TASK STATEMENT: Check the listing that follows and work out how many lines include "none". The reply is that number alone.

DATASET EXCERPTS:

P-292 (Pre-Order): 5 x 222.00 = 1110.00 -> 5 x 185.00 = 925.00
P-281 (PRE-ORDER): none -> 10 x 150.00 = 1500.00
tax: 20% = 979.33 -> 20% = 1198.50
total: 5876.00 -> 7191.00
--
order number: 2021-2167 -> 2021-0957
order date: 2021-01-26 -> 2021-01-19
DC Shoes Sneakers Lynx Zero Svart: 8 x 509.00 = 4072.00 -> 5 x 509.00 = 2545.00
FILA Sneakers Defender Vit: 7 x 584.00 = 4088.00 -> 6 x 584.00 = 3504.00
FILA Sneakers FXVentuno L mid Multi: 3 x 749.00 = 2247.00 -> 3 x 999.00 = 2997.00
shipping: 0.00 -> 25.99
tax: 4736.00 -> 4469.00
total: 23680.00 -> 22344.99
==
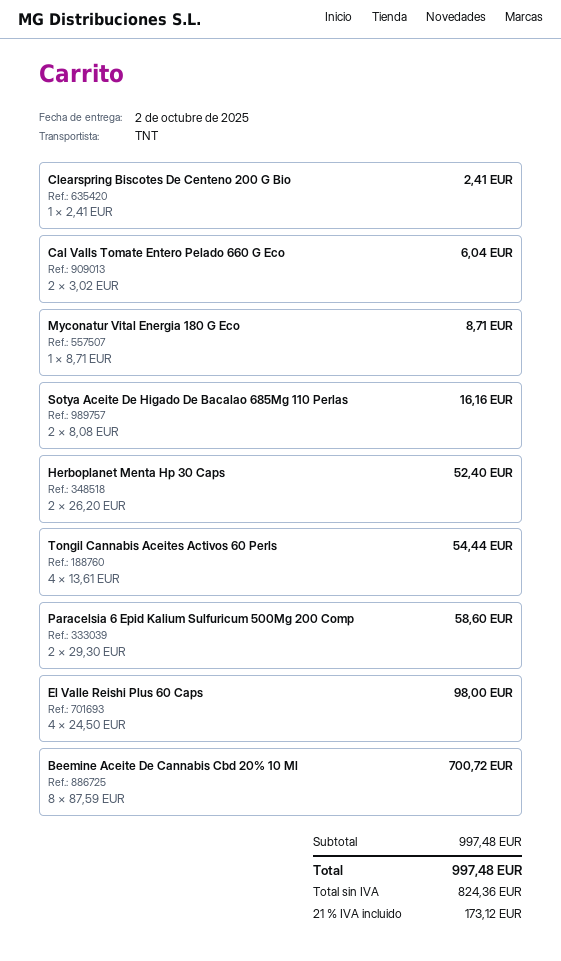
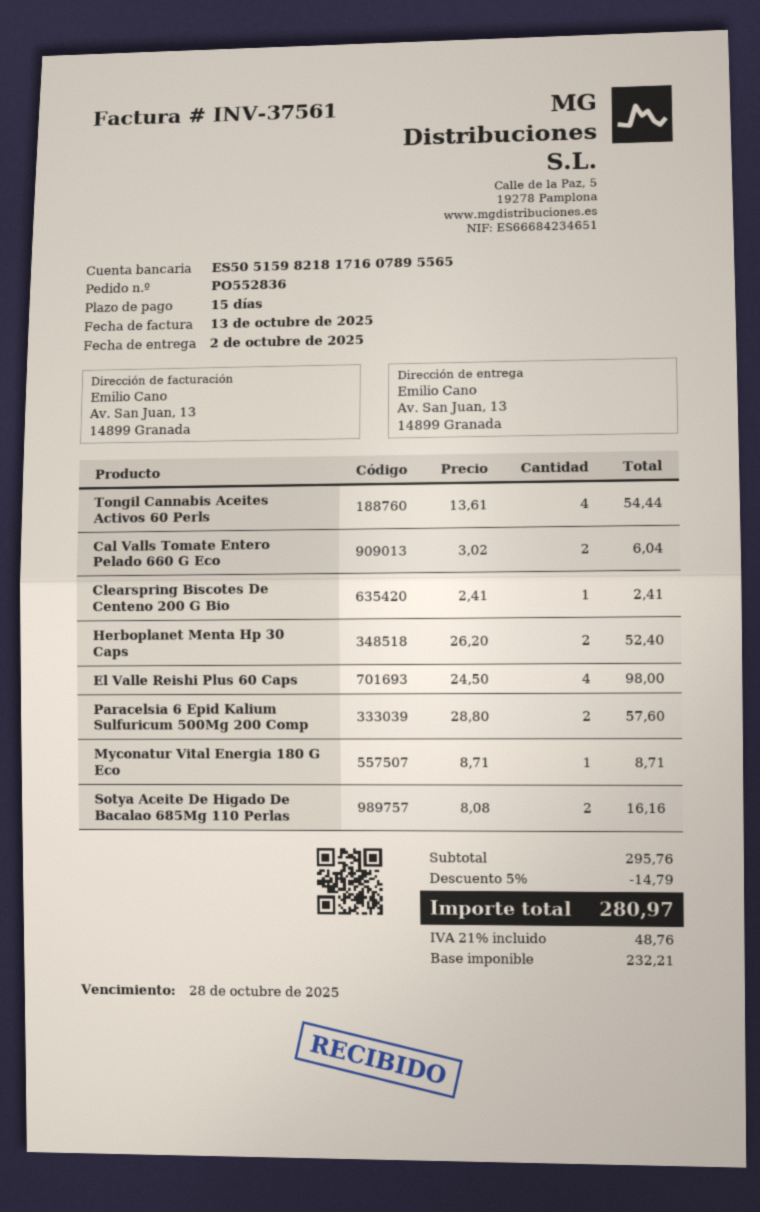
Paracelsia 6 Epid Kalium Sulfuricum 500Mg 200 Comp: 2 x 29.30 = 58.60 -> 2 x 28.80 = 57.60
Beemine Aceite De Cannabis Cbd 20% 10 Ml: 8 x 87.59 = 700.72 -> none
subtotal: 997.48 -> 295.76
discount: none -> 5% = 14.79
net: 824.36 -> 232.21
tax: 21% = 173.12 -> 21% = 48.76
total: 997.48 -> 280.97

YOUR RESPONSE: 3